As spring gives way to summer, the weather along Colorado's Front Range enters a predictable pattern. Daytime heating on the Piedmont causes warm air to rise along the mountain slopes and, by late morning, clouds boil up above the Continental Divide. Some of these will become thunderstorms and, as their tops enter the upper atmosphere, high level westerlies push them to the east. Dropping isolated sheets of rain along the way, they merge into monstrous thunderheads on the eastern plains of Colorado, often producing large hail and tornados.

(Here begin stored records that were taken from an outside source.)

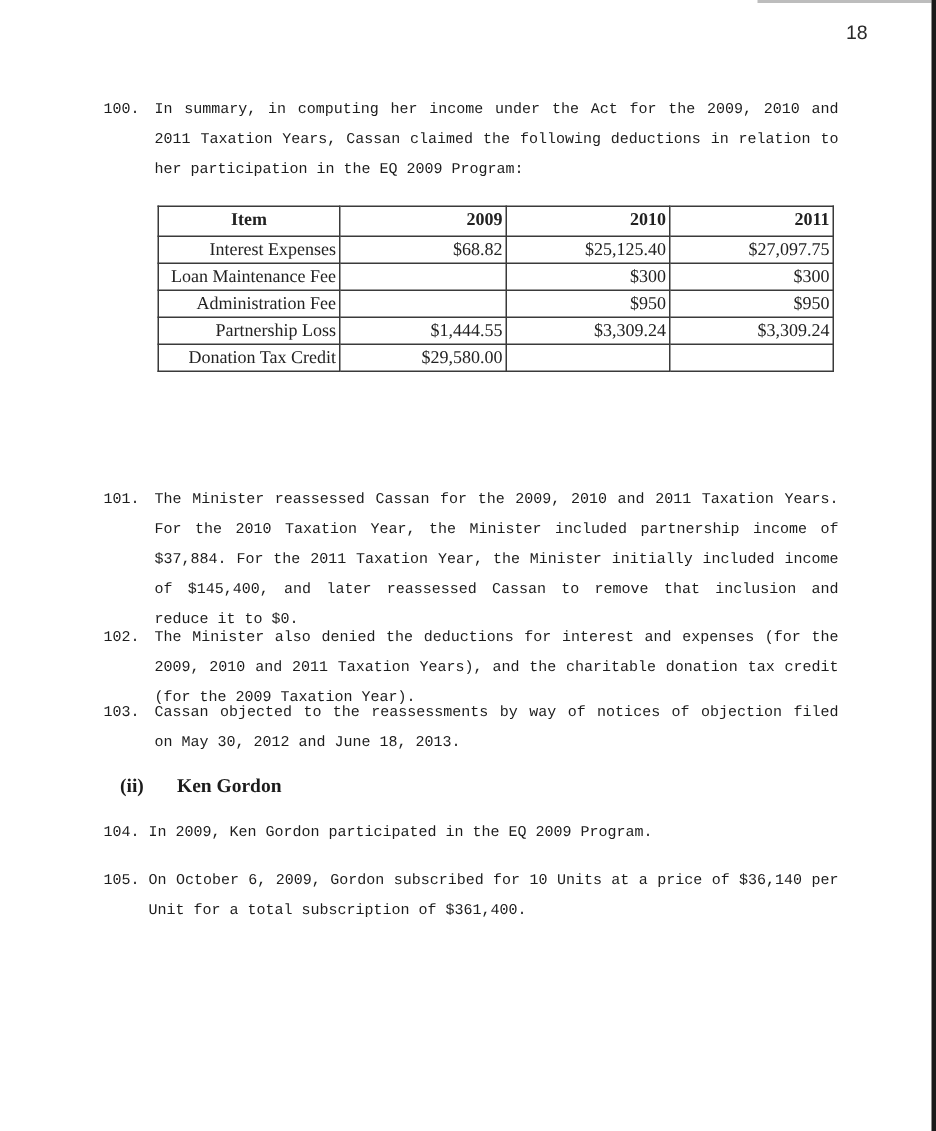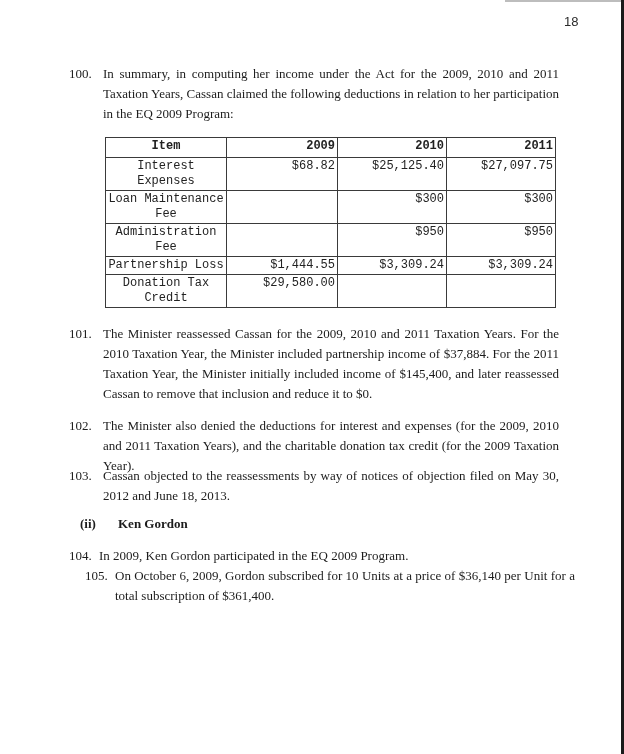--- a/index.html
+++ b/index.html
@@ -23,7 +23,7 @@
     }
     .para {
       position: absolute; left: 69px; width: 490px;
-      font-size: 13px; line-height: 20px;
+      font-size: 10px; line-height: 20px; font-family: Liberation Mono, monospace;
     }
     .para .num { position: absolute; left: 0; top: 0; }
     .para .text { margin-left: 34px; text-align: justify; text-align-last: left; }

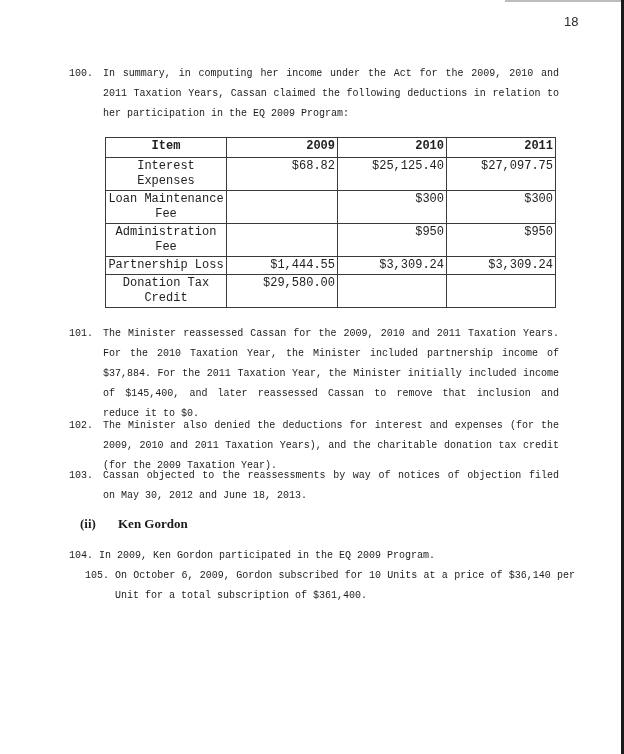--- a/index.html
+++ b/index.html
@@ -36,7 +36,7 @@
     table.ded {
       position: absolute; left: 105px; top: 137px;
       border-collapse: collapse; font-size: 12px;
-      font-family: Liberation Mono, monospace;
+      font-family: Liberation Serif, serif;
       color: #222;
     }
     table.ded td, table.ded th {

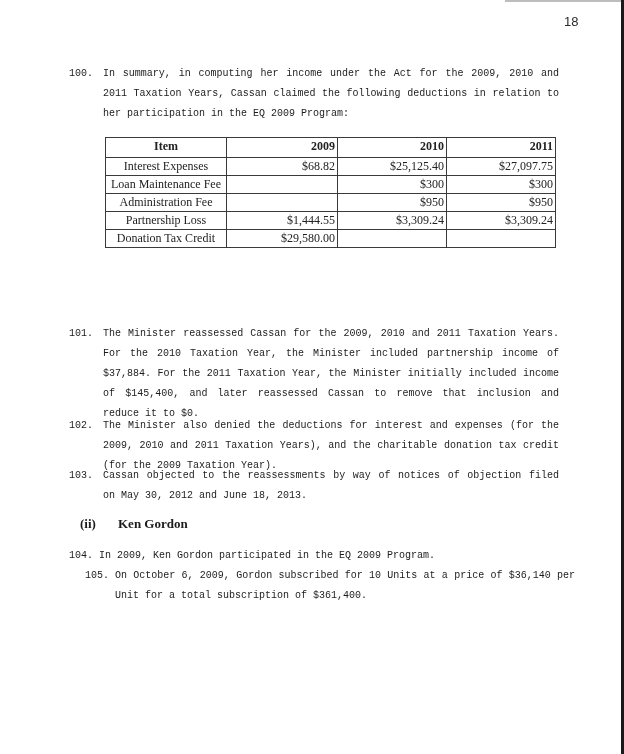--- a/index.html
+++ b/index.html
@@ -49,7 +49,7 @@
     table.ded .c1 { width: 106px; }
     table.ded .c2 { width: 104px; }
     table.ded .c3 { width: 104px; }
-    table.ded td.lbl { text-align: center; white-space: normal; }
+    table.ded td.lbl { text-align: right; white-space: normal; }
   </style>
 </head>
 <body>

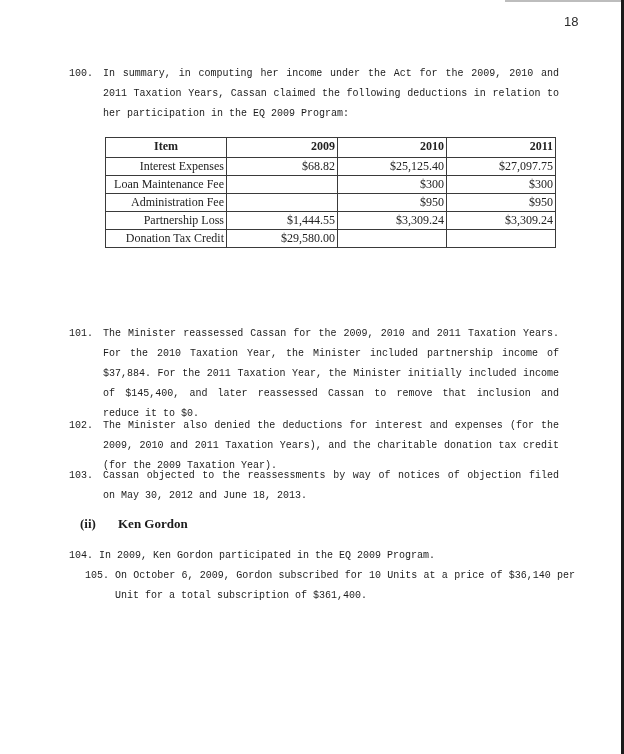--- a/index.html
+++ b/index.html
@@ -132,7 +132,7 @@
   <div class="text" style="margin-left:30px;">In 2009,  Ken Gordon participated in the EQ 2009 Program.</div>
 </div>
 
-<div class="para" style="top:566px;margin-left:16px;">
+<div class="para" style="top:578px;">
   <span class="num">105.</span>
   <div class="text" style="margin-left:30px;">On October 6, 2009, Gordon subscribed for 10 Units at a price of $36,140 per Unit for a total subscription of $361,400.</div>
 </div>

As they move across the urban corridor, the thundershowers reward some neighborhoods with heavy downpours while leaving most high and dry. When showers are light, the thin, dry air of the Piedmont often causes the rain to evaporate before it hits the ground; called virga, such aborted showers are a common sight during the summer months. By evening, the skies are clearing along the foot of the mountains and Front Range residents are treated to dramatic lightening shows to the east. As the sun sets behind the mountains, the thin air and clear skies cause rapid "radiant cooling" and, reinforced by the drainage of cool air from the highlands, overnight temperatures usually fall into the fifties.
This pattern of hot, sunny days, hit and miss showers and cool, dry evenings will continue until the monsoons of August bring in clouds and moisture from the Southwest. Not a bad place to spend the summer!